Uma realidade interna da depressão

A ausência de motivação ou desejo é um dos fatores mais evidentes na depressão, pois anestesia a iniciativa e põe à prova a vontade. A pessoa com depressão sente-se sem forças e por isso tenta economizá-las ao máximo. 

Segundo a teoria da autodiscrepância de Higgins, o nosso “eu” possui três aspetos: o “eu real”, enquanto representação mental dos atributos que a pessoa acredita possuir, como a inteligência, o talento e aparência física; o “eu ideal”, a representação mental dos atributos que a pessoa deseja ou espera possuir, ou que acredita que os outros acham que ela deveria possuir e o “eu dever”, o que indica como deveríamos ser com base nos costumes e nos papéis sociais que desempenhamos. Sempre que existe uma discrepância entre o eu ideal e o eu real, há uma forte probabilidade da pessoa desenvolver uma depressão. 

Como ocorre esta discrepância nas pessoas com depressão?

Existe o “eu” que nos define, aquele que somos na realidade e no momento presente, mas existe aquele “eu” em que nos poderíamos tornar. E dentro desse campo de possibilidades existiria assim o “eu ideal”.

Você pode estar convicto de que é uma pessoa competente, inteligente e trabalhadora, mas se na vida real essas características não geram os resultados esperados, surge um conflito interno. Neste caso, seria a incompatibilidade entre o eu ideal e o eu real que abriria um caminho para a depressão. A autoestima, que quando fragilizada nos torna mais vulneráveis à depressão e que em sentido contrário está intimamente relacionada com o nosso bem-estar psicológico, tende também a depender desta distância percebida entre os nossos eu real e o ideal. E esta é uma das componentes que mais beneficia do encurtamento desta distância.

A narrativa interna, a forma como nos descrevemos assume um papel importante já que este eu real e ideal se relacionam com base na história que construímos sobre nós mesmos e em como acreditamos que os outros nos percebem. Assim, com base nesta teoria, é provável que, se aparecem sinais de depressão, estejamos em conflito interno, a procurar enfrentar uma discrepância significativa entre estes dois componentes.

Os padrões internos que se constituem fatores de manutenção durante os períodos depressivos levam-nos a acreditar que o nosso eu ideal está muito longe do nosso eu real. Para aproximar essas duas realidades, podemos começar por focar no que poderíamos mudar e nos nossos padrões e diálogos internos.

Talvez não se trate de alcançar a perfeição, mas sim de reconhecer que há um espaço enorme para melhorias e superações.
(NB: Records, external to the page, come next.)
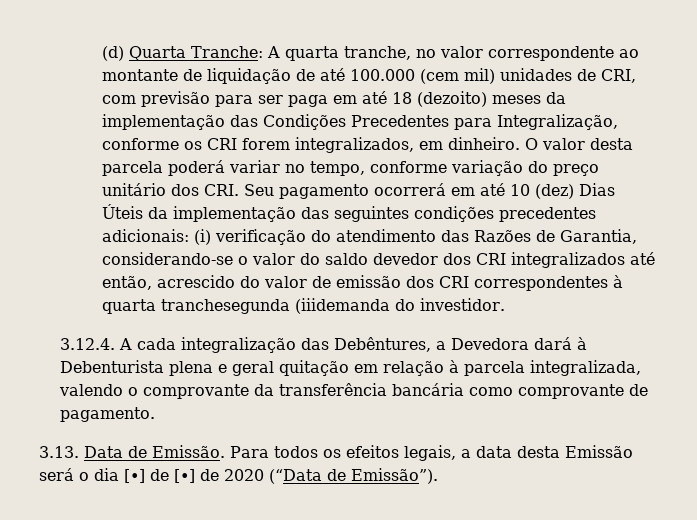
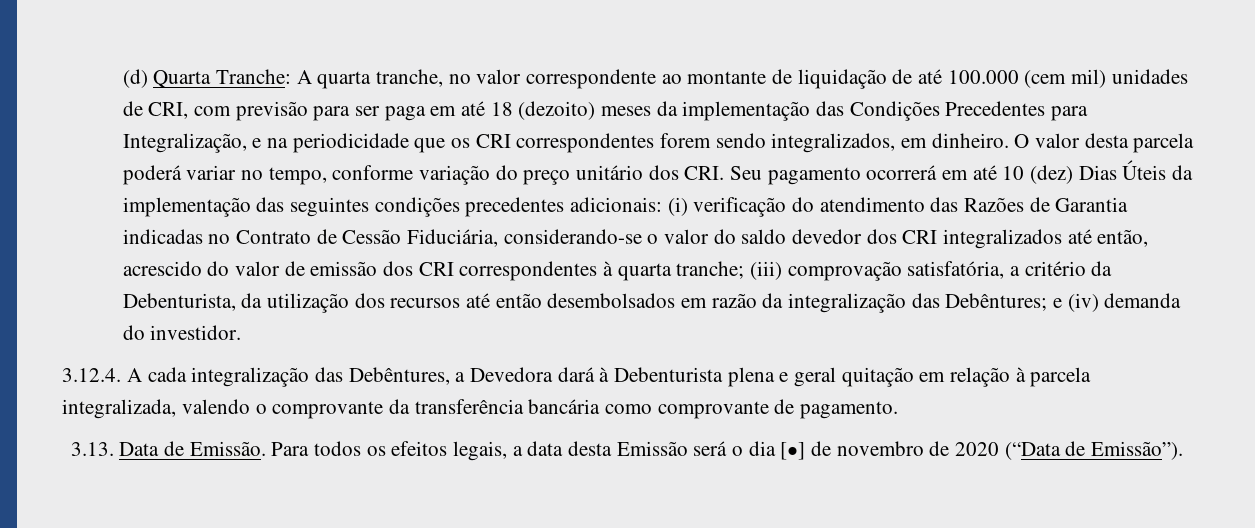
- (d) Quarta Tranche: A quarta tranche, no valor correspondente ao montante de liquidação de até 100.000 (cem mil) unidades de CRI, com previsão para ser paga em até 18 (dezoito) meses da implementação das Condições Precedentes para Integralização, conforme os CRI forem integralizados, em dinheiro.
+ (d) Quarta Tranche: A quarta tranche, no valor correspondente ao montante de liquidação de até 100.000 (cem mil) unidades de CRI, com previsão para ser paga em até 18 (dezoito) meses da implementação das Condições Precedentes para Integralização, e na periodicidade que os CRI correspondentes forem sendo integralizados, em dinheiro.
- (i) verificação do atendimento das Razões de Garantia, considerando-se o valor do saldo devedor dos CRI integralizados até então, acrescido do valor de emissão dos CRI correspondentes à quarta tranchesegunda (iiidemanda do investidor.
+ (i) verificação do atendimento das Razões de Garantia indicadas no Contrato de Cessão Fiduciária, considerando-se o valor do saldo devedor dos CRI integralizados até então, acrescido do valor de emissão dos CRI correspondentes à quarta tranche; (iii) comprovação satisfatória, a critério da Debenturista, da utilização dos recursos até então desembolsados em razão da integralização das Debêntures; e (iv) demanda do investidor.
- Para todos os efeitos legais, a data desta Emissão será o dia [•] de [•] de 2020 (“Data de Emissão”).
+ Para todos os efeitos legais, a data desta Emissão será o dia [•] de novembro de 2020 (“Data de Emissão”).

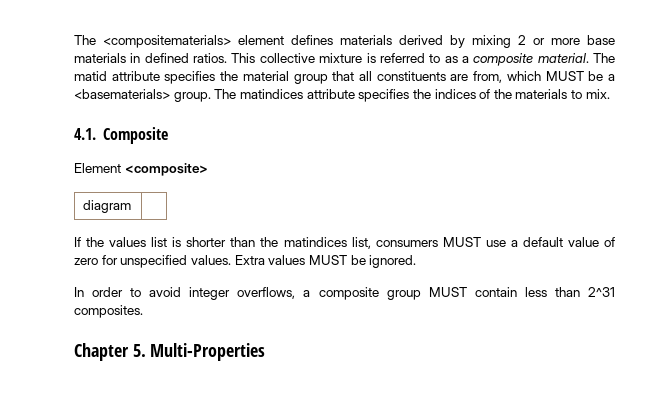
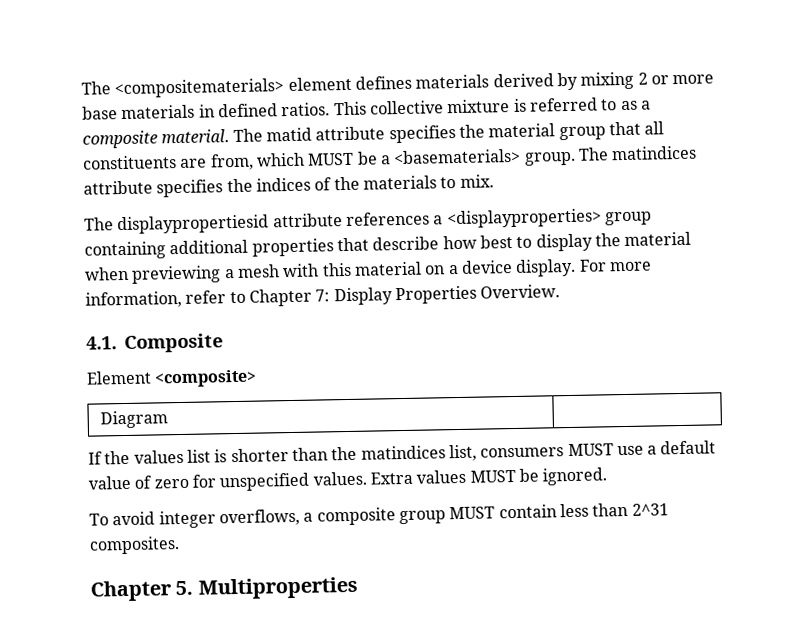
+ The displaypropertiesid attribute references a <displayproperties> group containing additional properties that describe how best to display the material when previewing a mesh with this material on a device display. For more information, refer to Chapter 7: Display Properties Overview.
- diagram |
+ Diagram |
- In order to avoid integer overflows, a composite group MUST contain less than 2^31 composites.
+ To avoid integer overflows, a composite group MUST contain less than 2^31 composites.
- Chapter 5. Multi-Properties
+ Chapter 5. Multiproperties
Tratar-se a si mesmo com respeito proporciona-lhe um maior equilíbrio emocional e autoconfiança para estabelecer alguns objetivos enquanto descarta outros.

Um melhor controlo das nossas expetativas e a frustração que pode derivar delas, irá contribuir para sair deste ciclo. Falamos de direcionar as forças que ainda não foram levadas pela depressão para lugares que nos devolvam o controlo e a sensação de bem-estar. Em estados depressivos, mais do que um foco na sintomatologia, deve ser dada uma especial atenção à forma como a pessoa se sente consigo mesma. E esta poderá ser uma das chaves da origem da depressão.

À luz desta teoria, a depressão pode, eventualmente, funcionar como um sinal de alerta para que prestemos atenção às nossas discrepâncias internas e podermos assim ter a oportunidade de reduzir a distância entre elas. A psicoterapia pode ser a ferramenta mais poderosa da qual dispomos para que nos possamos superar o desespero, a tristeza ou da apatia. A psicoterapia é  uma mensagem de esperança para pessoas que vivem com depressão, porque funciona.